[[ MATERIAL TO PROCESS, beginning ]]

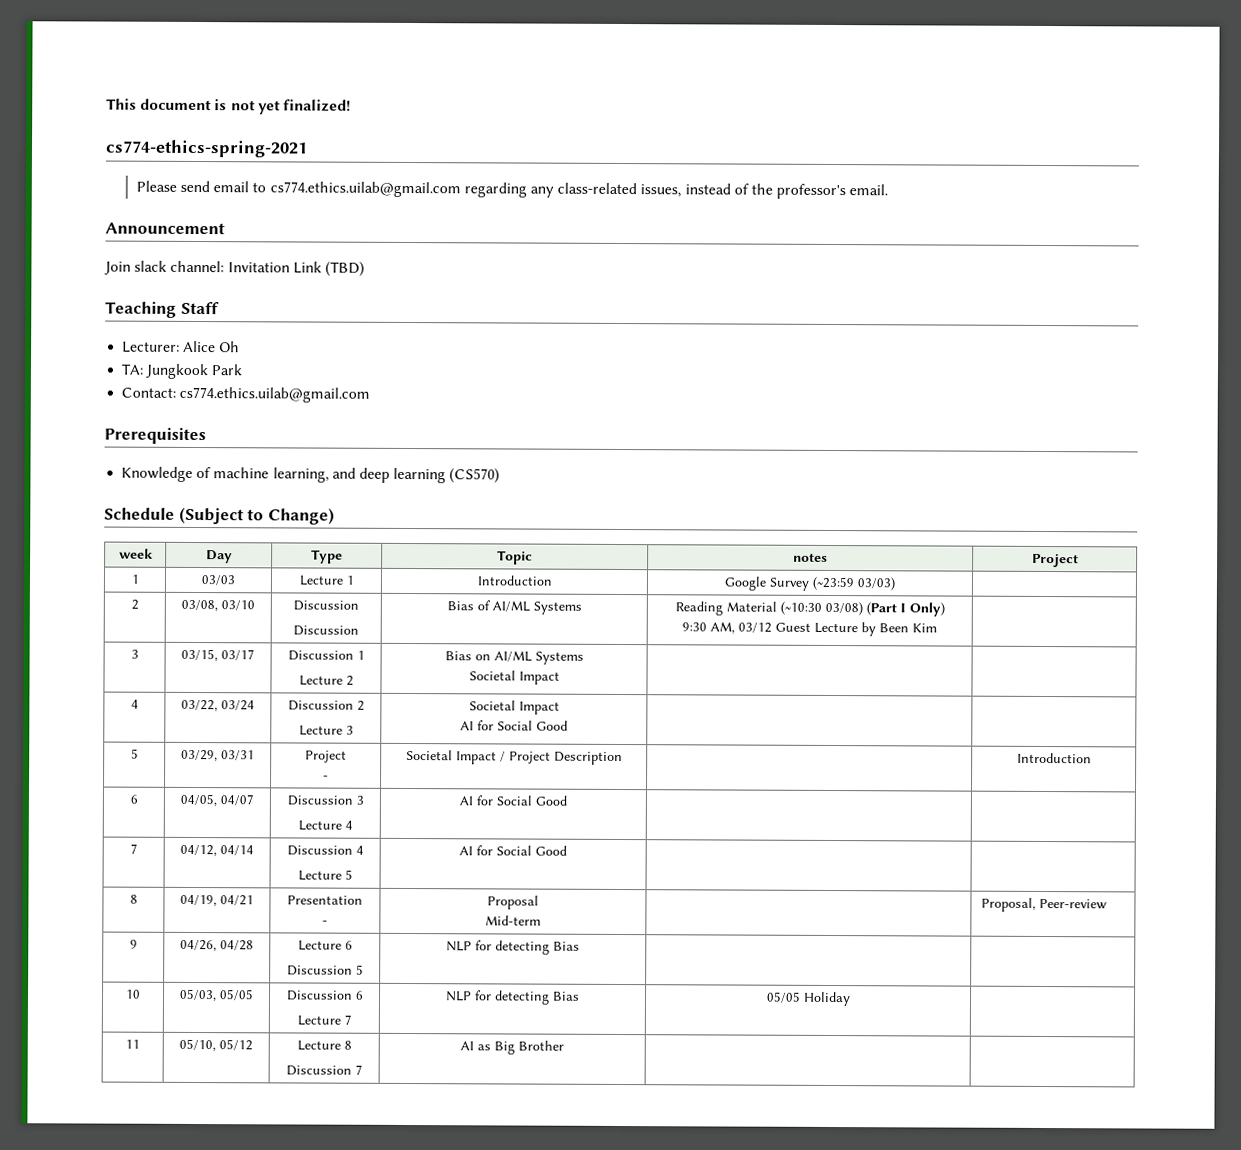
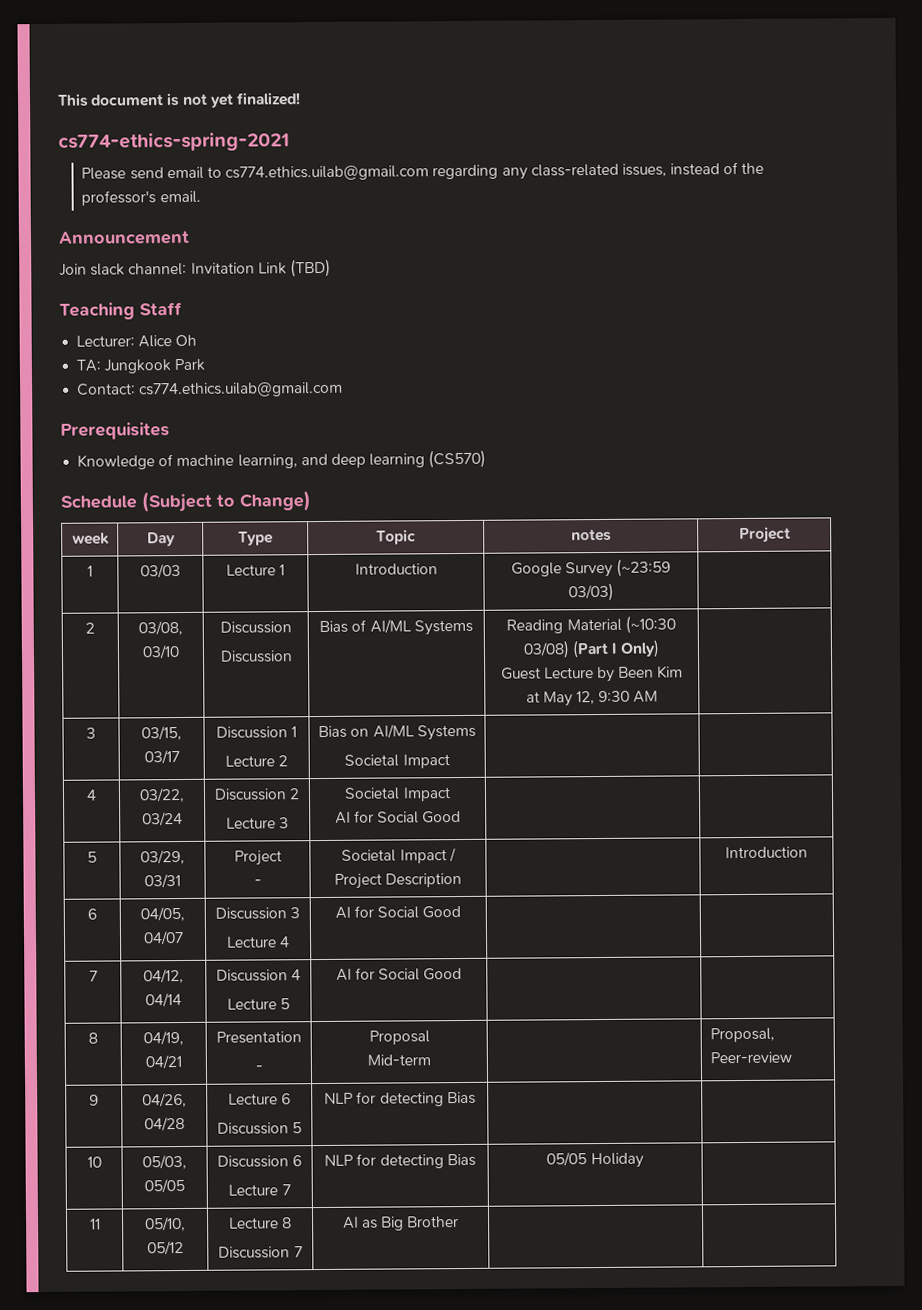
[682,621,772,634] 9:30 AM, 03/12 -> (661, 648) none
(937, 628) none -> [525,690,659,707] at May 12, 9:30 AM

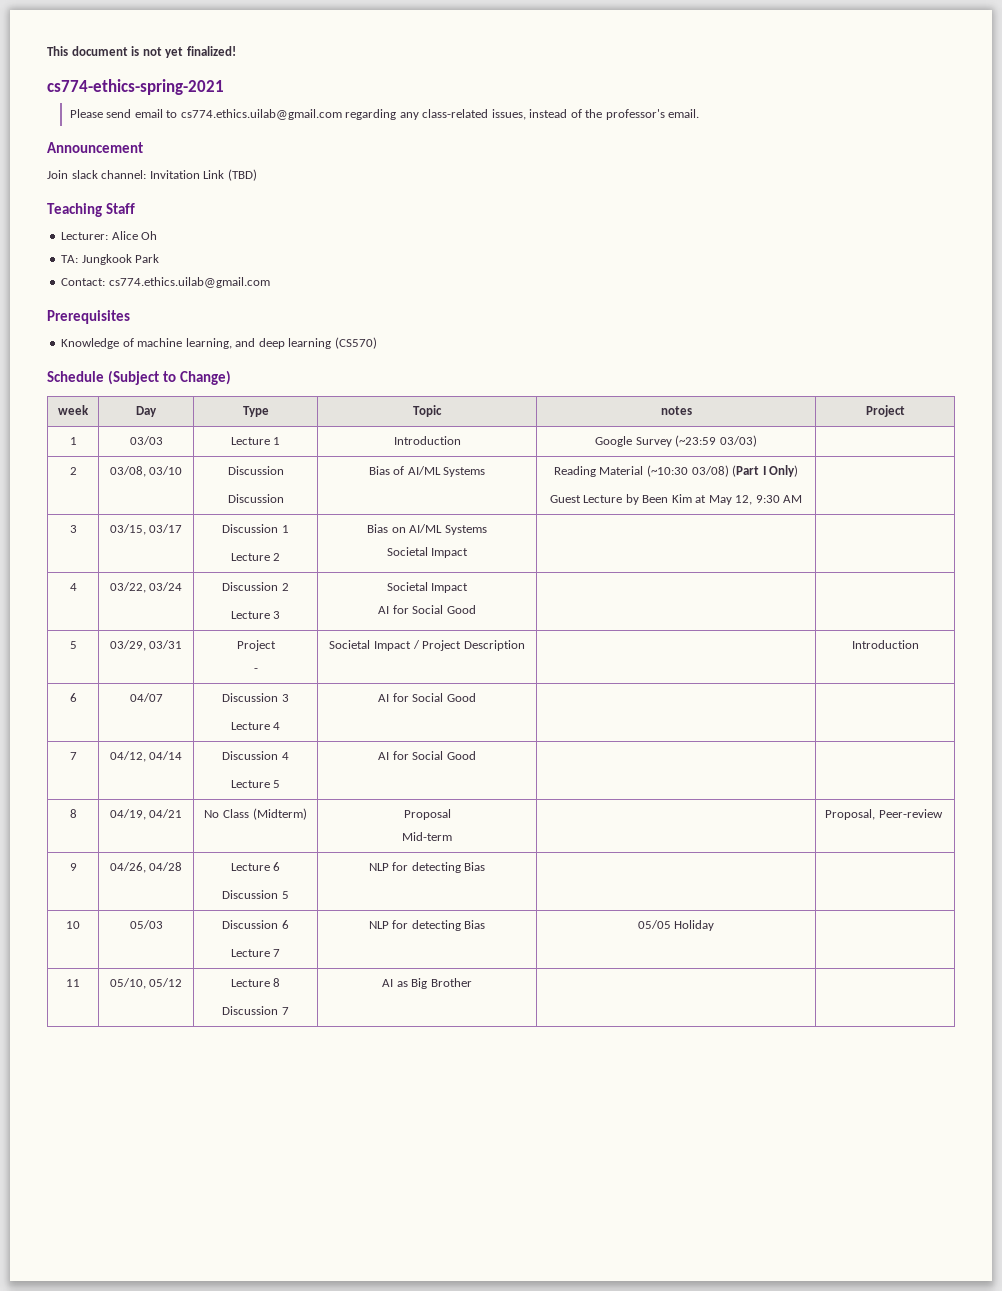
[140,906,185,922] 04/05, -> (77, 697) none
[215,1031,302,1044] [254,1065,263,1072] Presentation // - -> [204,808,307,820] No Class (Midterm)
[142,1154,187,1170] [144,1178,185,1194] 05/03, 05/05 -> [129,920,163,929] 05/03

[[ MATERIAL TO PROCESS, end ]]

Please retype the data exactly, but do not carry over any picture.

→ ANSWER AREA
[682,621,772,634] 9:30 AM, 03/12 -> (661, 648) none
(937, 628) none -> [525,690,659,707] at May 12, 9:30 AM

[140,906,185,922] 04/05, -> (77, 697) none
[215,1031,302,1044] [254,1065,263,1072] Presentation // - -> [204,808,307,820] No Class (Midterm)
[142,1154,187,1170] [144,1178,185,1194] 05/03, 05/05 -> [129,920,163,929] 05/03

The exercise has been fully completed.